> [Directions for this task]: Lines with "center": please show every one of them from the listing below.
* * * *
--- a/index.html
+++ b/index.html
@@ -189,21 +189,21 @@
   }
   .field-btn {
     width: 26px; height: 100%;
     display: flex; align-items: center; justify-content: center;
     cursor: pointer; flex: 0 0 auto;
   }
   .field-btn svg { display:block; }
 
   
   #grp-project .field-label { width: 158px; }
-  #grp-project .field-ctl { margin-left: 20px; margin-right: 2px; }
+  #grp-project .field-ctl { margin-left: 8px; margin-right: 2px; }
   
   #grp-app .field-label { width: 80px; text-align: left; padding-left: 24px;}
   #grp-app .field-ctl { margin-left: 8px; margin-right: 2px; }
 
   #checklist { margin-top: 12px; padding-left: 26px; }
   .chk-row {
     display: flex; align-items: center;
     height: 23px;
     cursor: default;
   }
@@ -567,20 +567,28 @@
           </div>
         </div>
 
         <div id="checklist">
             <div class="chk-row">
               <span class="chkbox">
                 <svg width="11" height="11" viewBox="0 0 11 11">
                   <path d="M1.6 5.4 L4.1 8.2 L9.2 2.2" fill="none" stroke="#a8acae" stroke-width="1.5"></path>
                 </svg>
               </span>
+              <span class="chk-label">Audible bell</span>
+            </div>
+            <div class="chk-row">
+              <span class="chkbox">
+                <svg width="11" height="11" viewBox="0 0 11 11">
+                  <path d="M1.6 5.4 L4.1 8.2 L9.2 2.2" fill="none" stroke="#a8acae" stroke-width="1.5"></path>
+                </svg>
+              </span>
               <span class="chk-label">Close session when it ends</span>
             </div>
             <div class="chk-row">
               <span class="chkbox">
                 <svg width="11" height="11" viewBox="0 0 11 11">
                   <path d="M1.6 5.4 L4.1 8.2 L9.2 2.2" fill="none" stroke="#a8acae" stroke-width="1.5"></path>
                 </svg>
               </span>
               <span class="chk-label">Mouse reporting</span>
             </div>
* * * *
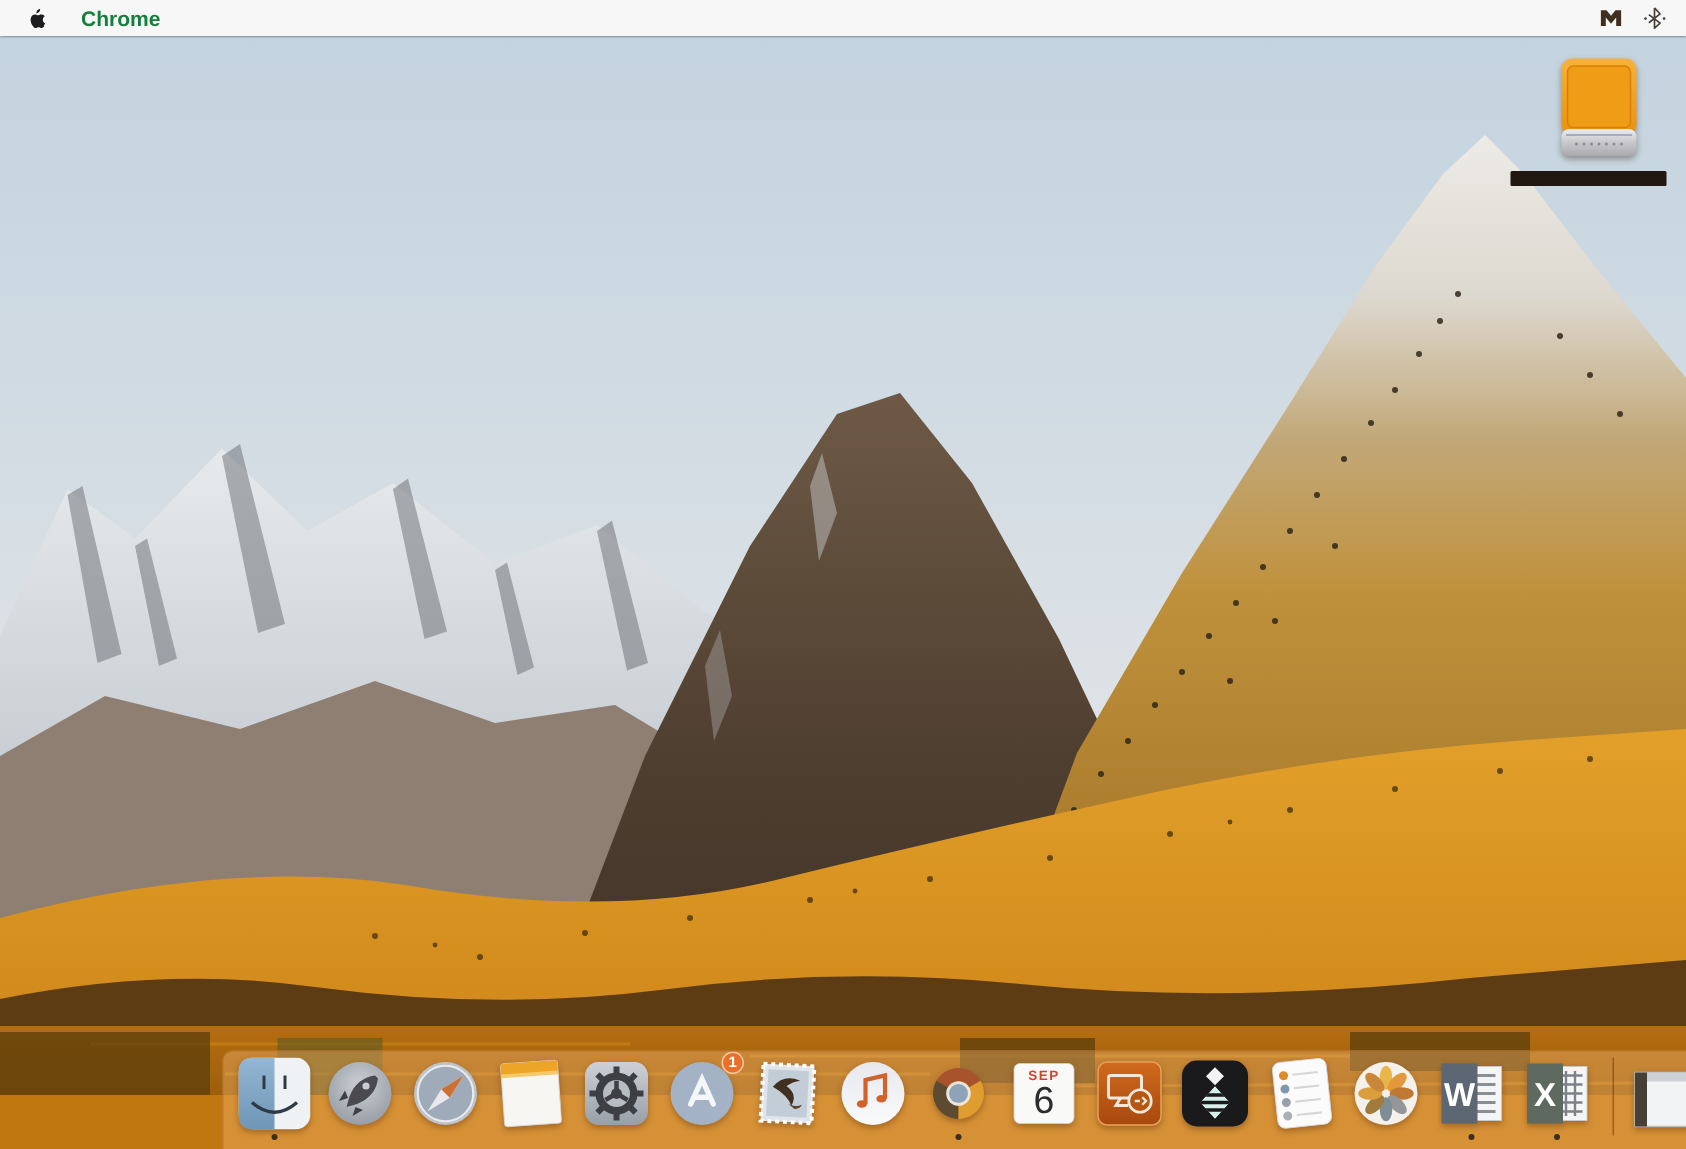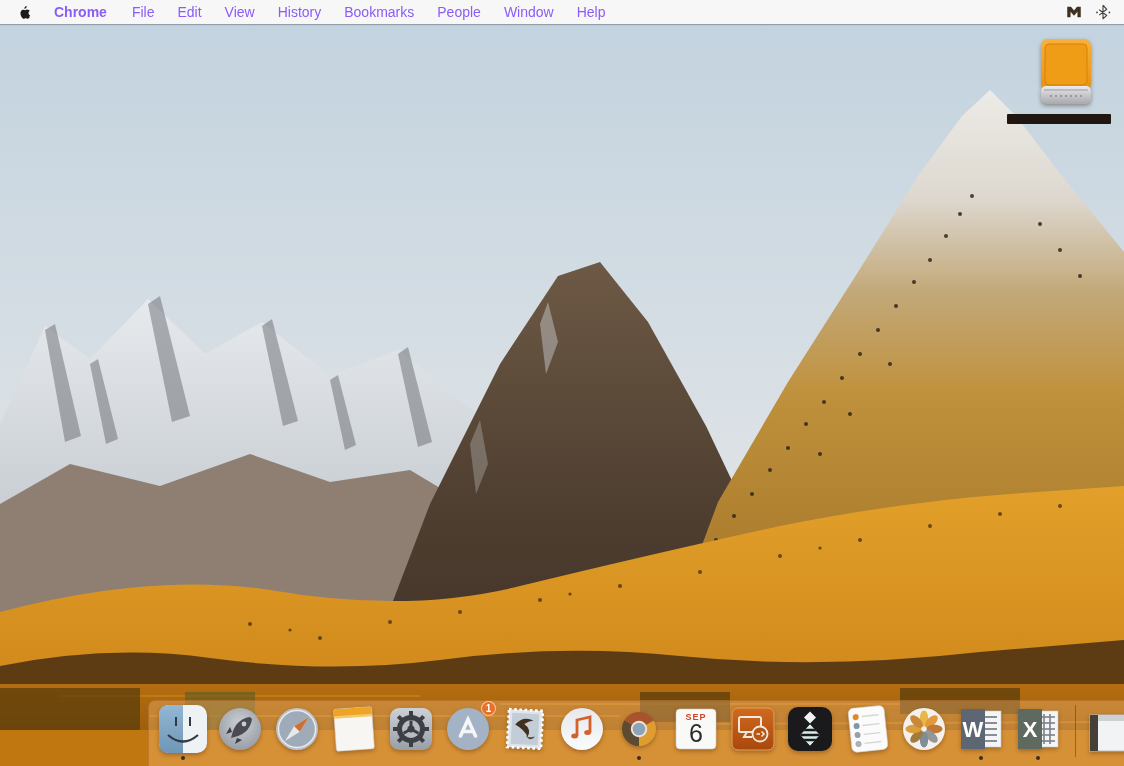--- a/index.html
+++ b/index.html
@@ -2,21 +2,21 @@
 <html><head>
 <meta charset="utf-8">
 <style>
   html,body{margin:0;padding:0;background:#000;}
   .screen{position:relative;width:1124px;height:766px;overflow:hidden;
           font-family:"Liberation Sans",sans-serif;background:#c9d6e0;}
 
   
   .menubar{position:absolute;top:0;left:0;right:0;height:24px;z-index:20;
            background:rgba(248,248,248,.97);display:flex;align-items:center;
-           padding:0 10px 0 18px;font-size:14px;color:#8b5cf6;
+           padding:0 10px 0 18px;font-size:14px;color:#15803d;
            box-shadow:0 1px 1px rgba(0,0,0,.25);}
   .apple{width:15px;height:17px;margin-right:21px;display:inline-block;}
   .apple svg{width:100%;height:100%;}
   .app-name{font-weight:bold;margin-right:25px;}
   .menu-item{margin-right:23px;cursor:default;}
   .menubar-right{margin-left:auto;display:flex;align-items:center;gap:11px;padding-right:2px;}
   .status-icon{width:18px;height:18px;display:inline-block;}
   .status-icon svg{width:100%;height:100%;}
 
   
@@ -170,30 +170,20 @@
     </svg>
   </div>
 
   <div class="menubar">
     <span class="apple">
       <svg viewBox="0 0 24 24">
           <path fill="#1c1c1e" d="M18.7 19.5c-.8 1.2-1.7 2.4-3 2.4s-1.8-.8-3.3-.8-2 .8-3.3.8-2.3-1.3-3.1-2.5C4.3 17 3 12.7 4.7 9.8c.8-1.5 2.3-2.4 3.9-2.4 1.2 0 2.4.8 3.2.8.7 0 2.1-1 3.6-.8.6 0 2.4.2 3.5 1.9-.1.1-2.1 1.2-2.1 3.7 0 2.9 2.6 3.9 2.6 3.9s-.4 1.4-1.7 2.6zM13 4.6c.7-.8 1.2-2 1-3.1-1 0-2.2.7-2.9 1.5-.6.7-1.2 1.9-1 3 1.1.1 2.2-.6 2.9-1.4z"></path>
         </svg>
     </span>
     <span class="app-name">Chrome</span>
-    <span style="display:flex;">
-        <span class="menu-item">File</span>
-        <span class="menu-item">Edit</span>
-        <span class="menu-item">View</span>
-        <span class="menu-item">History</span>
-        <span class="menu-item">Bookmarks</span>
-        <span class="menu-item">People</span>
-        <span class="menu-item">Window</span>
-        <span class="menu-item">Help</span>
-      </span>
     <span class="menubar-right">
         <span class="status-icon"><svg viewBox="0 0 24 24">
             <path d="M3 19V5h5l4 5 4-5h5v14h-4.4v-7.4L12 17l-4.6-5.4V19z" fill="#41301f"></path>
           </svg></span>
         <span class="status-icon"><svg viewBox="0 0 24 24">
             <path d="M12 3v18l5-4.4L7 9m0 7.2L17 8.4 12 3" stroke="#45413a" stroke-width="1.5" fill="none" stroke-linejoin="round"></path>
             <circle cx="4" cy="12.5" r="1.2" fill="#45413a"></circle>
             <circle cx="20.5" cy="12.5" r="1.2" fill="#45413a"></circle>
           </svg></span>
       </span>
* * * *
> [Exercise result]:
     display: flex; align-items: center; justify-content: center;
     display: flex; align-items: center;
            background:rgba(248,248,248,.97);display:flex;align-items:center;
   .menubar-right{margin-left:auto;display:flex;align-items:center;gap:11px;padding-right:2px;}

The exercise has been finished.